Argentina ha profundizado su perfil de país distópico. Nos acostumbramos a ver cómo se desvanece nuestra calidad de vida. En este contexto la vida cotidiana resulta muy difícil de ser vivida. El solo hecho de salir a la calle hoy es toda una aventura a consecuencia del creciente nivel de violencia social (lo sucedido en el Country San Vicente donde se torturó con ensañamiento a una familia no debe ser pasado por alto).
Son pocas las excepciones que podemos encontrar entre la podredumbre que habita tanto la política como la función pública que no hagan ingrato el día a día de un pueblo agotado e indignado. Si bien las fronteras físicas son claras, no sucede lo mismo con las fronteras morales y éticas, convertidas en sillas muy incómodas para quienes deben sentarse en ellas. La dirigencia política se ha hecho rica a expensas de las arcas públicas.

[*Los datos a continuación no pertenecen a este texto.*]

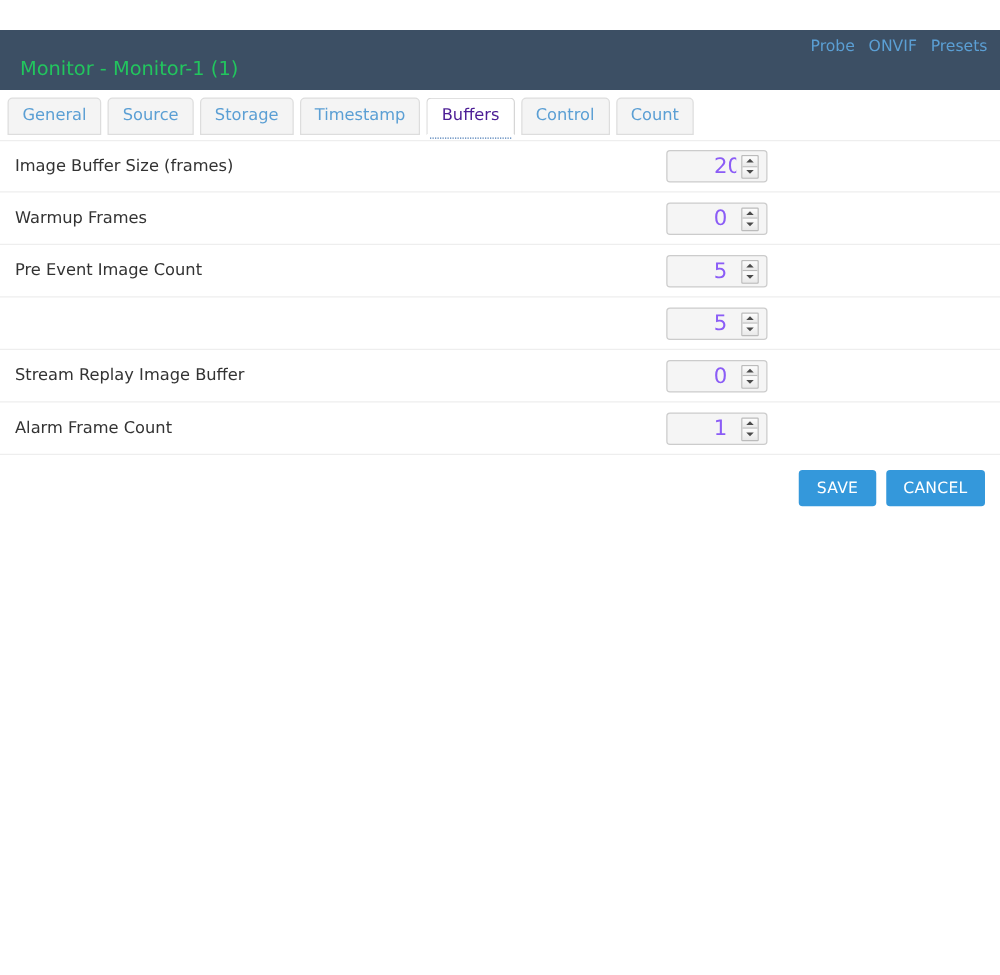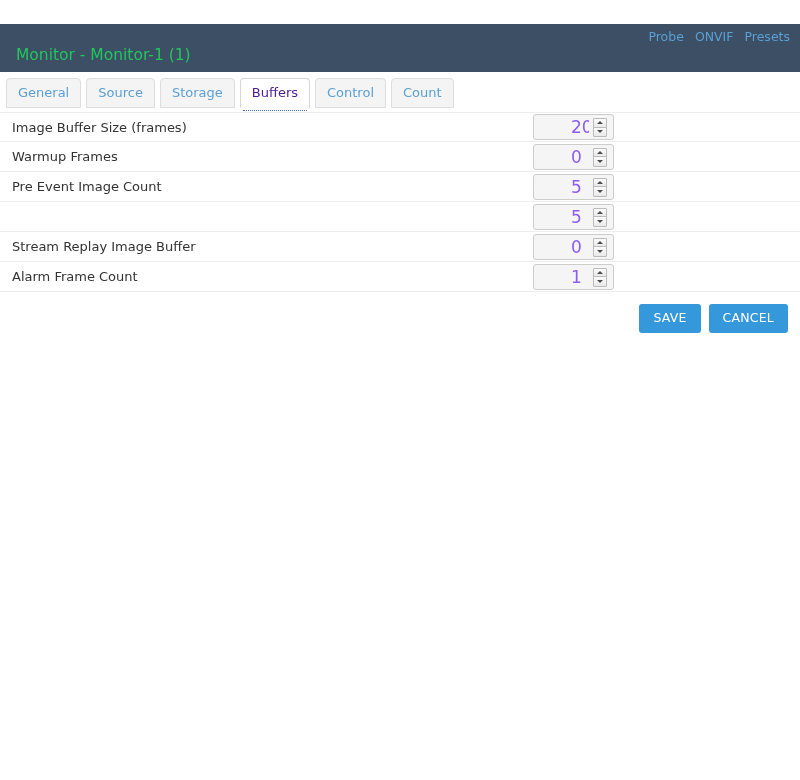--- a/index.html
+++ b/index.html
@@ -214,6 +214,7 @@
   <div class="tab">General</div>
   <div class="tab">Source</div>
   <div class="tab">Storage</div>
+  <div class="tab">Timestamp</div>
   <div class="tab active">Buffers</div>
   <div class="tab">Control</div>
   <div class="tab">Count</div>

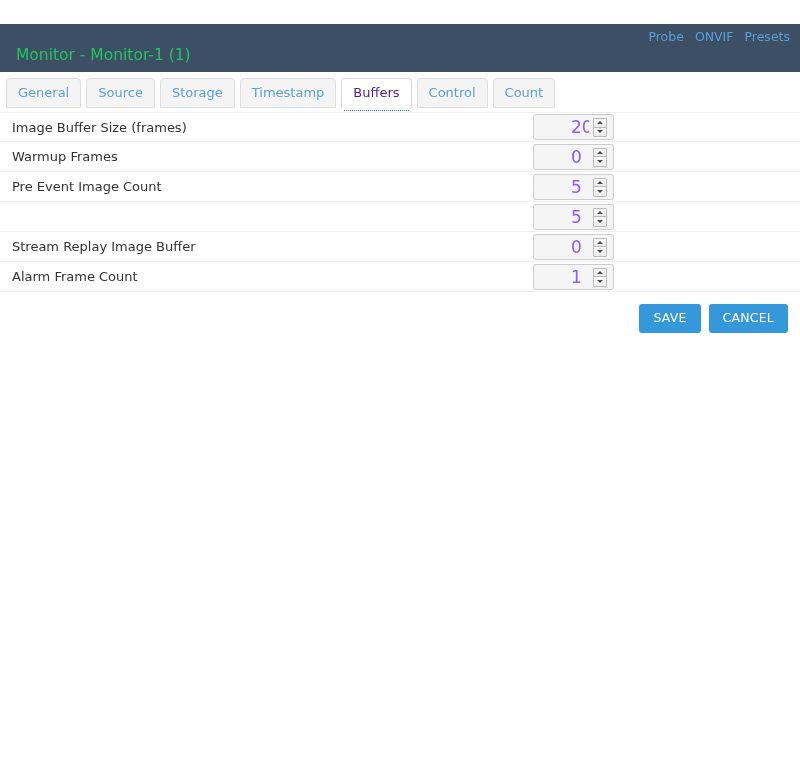--- a/index.html
+++ b/index.html
@@ -99,7 +99,7 @@
     position: relative;
     display: flex;
     align-items: center;
-    height: 30px;
+    height: 42px;
     border-bottom: 1px solid #eeeeee;
     padding: 0 0 0 12px;
   }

El mayor inconveniente que enfrentamos hoy es la ausencia de un proyecto de país. No tenemos un futuro cierto por delante, reglas claras a las que atenernos y que permitan tanto la inversión como el crecimiento. La patria es más importante que los negocios, pero sin estos no hay patria que prospere. Dependerá de quién gane en 2023 ver si recuperamos el sendero de la normalidad o si seguimos dando giros de 180 grados con cada nuevo inquilino del sillón de Rivadavia, lo que nos transforma en un país inviable.
Los ciudadanos deberíamos, en alguna medida, cumplir el rol de “La Policía de la Memoria” pero al revés, ya que solemos olvidar lo que pasa con preocupante frecuencia. Los relatos salvajes de la política argentina son tan arbitrarios como contradictorios, pero “La Policía de la Memoria” debe ser implacable. Por caso todo lo que dijo Alberto Fernández sobre el gobierno de la entonces Presidenta Cristina Kirchner, para luego desdecirse explicando lo inexplicable.

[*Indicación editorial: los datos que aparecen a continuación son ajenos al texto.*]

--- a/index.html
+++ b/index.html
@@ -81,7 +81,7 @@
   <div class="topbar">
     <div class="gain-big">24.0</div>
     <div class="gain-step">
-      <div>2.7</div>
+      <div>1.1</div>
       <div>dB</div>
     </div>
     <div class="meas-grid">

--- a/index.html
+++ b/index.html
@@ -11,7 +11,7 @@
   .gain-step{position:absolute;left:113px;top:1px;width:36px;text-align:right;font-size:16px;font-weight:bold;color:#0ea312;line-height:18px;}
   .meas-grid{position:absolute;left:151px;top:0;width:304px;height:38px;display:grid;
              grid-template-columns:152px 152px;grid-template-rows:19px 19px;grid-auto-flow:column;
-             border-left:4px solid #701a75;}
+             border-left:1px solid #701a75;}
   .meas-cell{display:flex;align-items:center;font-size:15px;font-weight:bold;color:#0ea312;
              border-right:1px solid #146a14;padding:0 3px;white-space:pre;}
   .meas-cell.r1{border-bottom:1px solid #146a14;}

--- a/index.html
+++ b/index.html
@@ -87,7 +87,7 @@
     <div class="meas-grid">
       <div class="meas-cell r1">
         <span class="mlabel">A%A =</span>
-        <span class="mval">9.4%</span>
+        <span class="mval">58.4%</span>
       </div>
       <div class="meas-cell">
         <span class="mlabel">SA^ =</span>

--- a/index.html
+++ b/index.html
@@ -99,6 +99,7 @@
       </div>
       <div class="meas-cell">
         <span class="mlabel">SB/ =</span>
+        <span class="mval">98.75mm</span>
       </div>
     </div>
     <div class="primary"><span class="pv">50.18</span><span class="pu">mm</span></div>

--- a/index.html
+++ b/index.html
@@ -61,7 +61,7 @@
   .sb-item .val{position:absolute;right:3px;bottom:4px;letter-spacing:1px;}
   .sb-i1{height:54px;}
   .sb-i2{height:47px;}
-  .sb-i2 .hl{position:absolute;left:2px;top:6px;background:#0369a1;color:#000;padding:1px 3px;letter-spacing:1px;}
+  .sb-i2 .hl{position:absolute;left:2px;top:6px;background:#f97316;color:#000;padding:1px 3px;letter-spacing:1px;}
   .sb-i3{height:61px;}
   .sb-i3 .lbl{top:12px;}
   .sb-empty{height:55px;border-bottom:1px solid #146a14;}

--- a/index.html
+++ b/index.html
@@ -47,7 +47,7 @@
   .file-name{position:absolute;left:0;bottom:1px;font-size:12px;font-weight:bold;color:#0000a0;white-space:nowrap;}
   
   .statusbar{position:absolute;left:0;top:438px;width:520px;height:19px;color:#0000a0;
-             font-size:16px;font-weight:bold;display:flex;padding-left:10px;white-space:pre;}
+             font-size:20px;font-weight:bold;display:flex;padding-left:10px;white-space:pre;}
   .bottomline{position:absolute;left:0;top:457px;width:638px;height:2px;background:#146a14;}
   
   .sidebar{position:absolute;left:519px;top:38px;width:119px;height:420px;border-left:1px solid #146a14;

El precio fue caro: su dignidad y credibilidad. Las atribuladas justificaciones sin fundamentación valedera alguna, sólo buscan darle oxígeno a un relato que lo pide a gritos. Los argentinos hemos creado nuestro propio “micromundo”, cada vez más pobre y carenciado, con más cortes de luz, con menos inversiones y más hipocresía. Pero pareciera que esto no le preocupa a la casta dirigente que se ha enriquecido, en la misma medida en que se fue empobreciendo la mitad de la población.

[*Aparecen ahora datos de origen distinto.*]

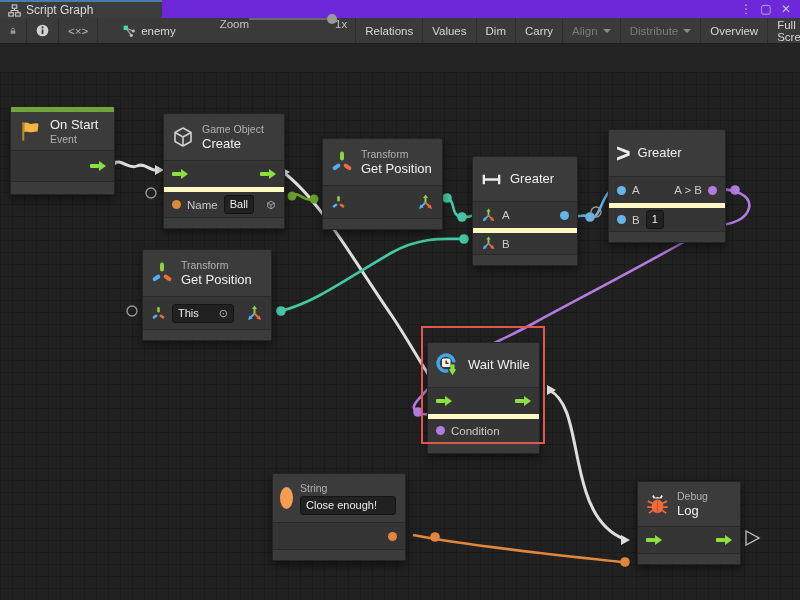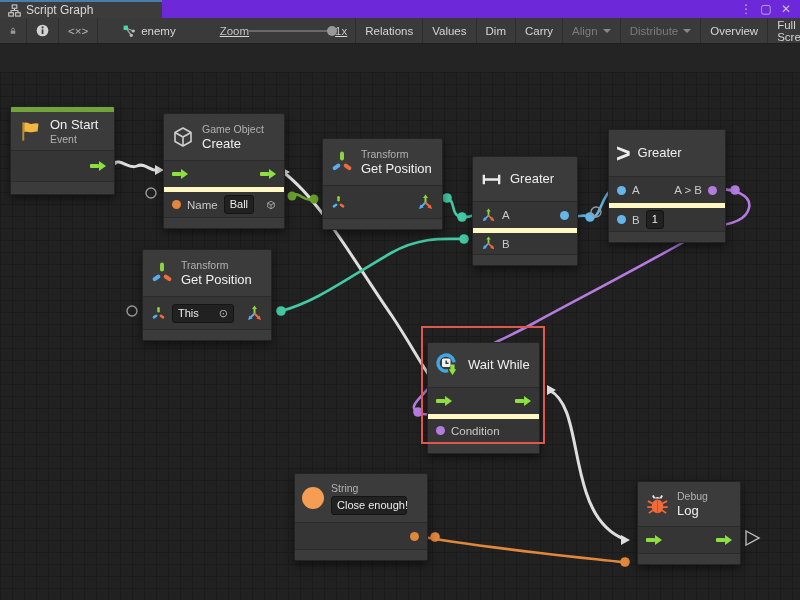--- a/index.html
+++ b/index.html
@@ -22,7 +22,7 @@
   .caret { width:0; height:0; border-left:4px solid transparent; border-right:4px solid transparent;
            border-top:4px solid #8a8a8a; margin-left:5px; }
   .crumb { display:flex; align-items:center; gap:5px; padding:0 10px; margin-left:14px; }
-  .zoomgrp { display:flex; align-items:center; padding:0 8px; margin-left:26px;text-decoration:underline; }
+  .zoomgrp { display:flex; align-items:flex-start; padding:0 8px; margin-left:26px; }
   .slider { width:86px; height:2px; background:#6a6a6a; position:relative; }
   .slider .handle { position:absolute; right:-2px; top:-4px; width:10px; height:10px; border-radius:50%; background:#989898; }
   .spacer-flex { flex:1; }

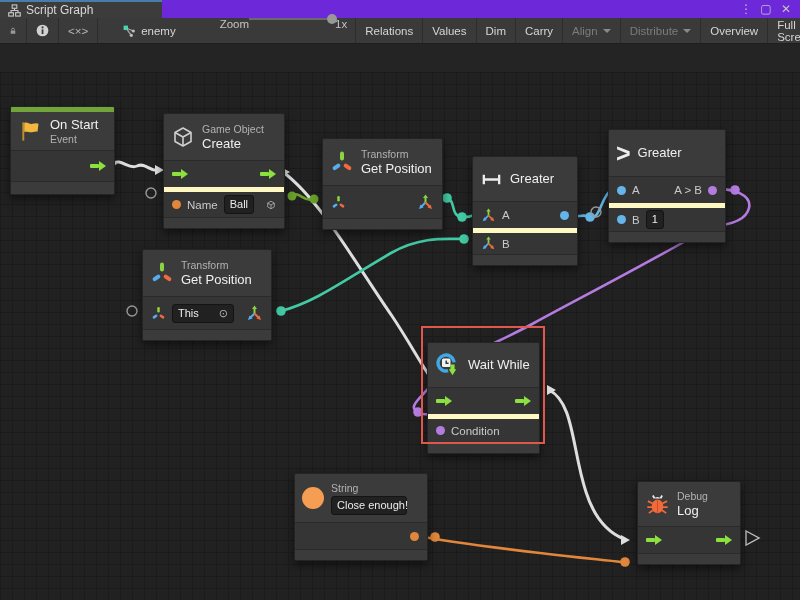--- a/index.html
+++ b/index.html
@@ -447,7 +447,7 @@
     <div class="node-footer"></div>
   </div>
 
-  <div class="node" style="left:294px; top:401px; width:134px">
+  <div class="node" style="left:272px; top:401px; width:134px">
     <div class="node-header" style="min-height:48px">
       <span class="dot-icon" style="width:22px;height:22px"></span>
       <div class="titles">

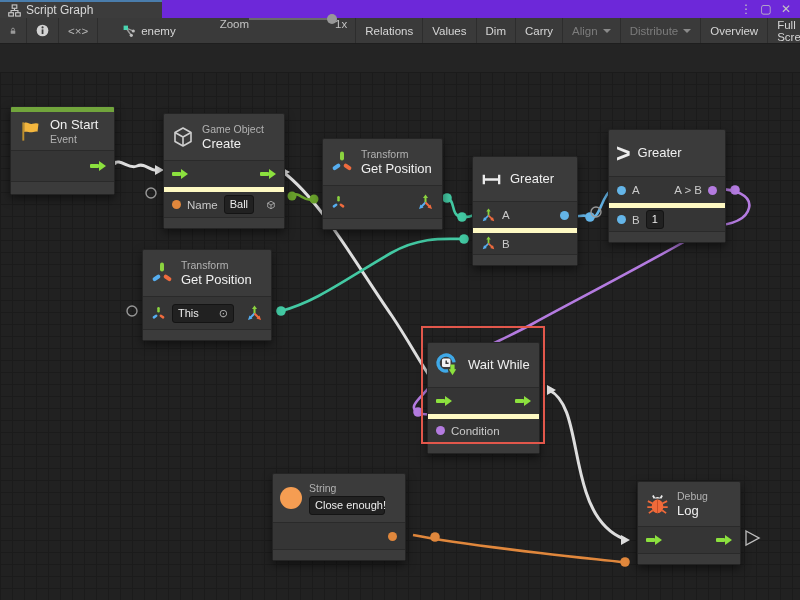--- a/index.html
+++ b/index.html
@@ -452,7 +452,7 @@
       <span class="dot-icon" style="width:22px;height:22px"></span>
       <div class="titles">
         <div class="sub">String</div>
-        <span class="field" style="width:76px;margin-top:1px">Close enough!</span>
+        <span class="field" style="width:96px;margin-top:1px">Close enough!</span>
       </div>
     </div>
     <div class="node-body">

Una cosa es consecuencia de la otra. Ya aprendimos, pandemia mediante, que la corrupción mata. Empezamos la pandemia con ocho millones de pobres, cifra que en 2022 superamos con creces por varios millones más a consecuencia del pésimo gobierno de Alberto, donde todo lo que se podía hacer mal, se hizo peor. Terminamos 2021 alcanzando el triste récord histórico de pobreza con personas que trabajan, pero no llegan a cubrir sus necesidades mínimas.
Con la democracia actual no se está comiendo, educando y trabajando. Entre el impacto de la pandemia y la catastrófica administración del actual gobierno quedamos al borde del colapso de la economía y por ende del Estado, sometidos a una clase dirigente preocupada sólo en sus propios problemas. Los argentinos hemos hecho de la hipocresía el “nuevo” dulce de leche. La fragilidad actual del país nos enfrenta a un potencial colapso del Estado.
La gravedad de lo anterior pareciera no importarle a quienes tienen la responsabilidad de dirigir el país donde los perros (que somos los ciudadanos) somos recurrentemente orinados por los árboles. La posibilidad de que explote un conflicto interno, la ruptura de la seguridad jurídica y la erosión de las instituciones está a la vuelta de la esquina. Recordemos que sí hace unos pocos días nevó en el desierto del Sahara, todo puede pasar.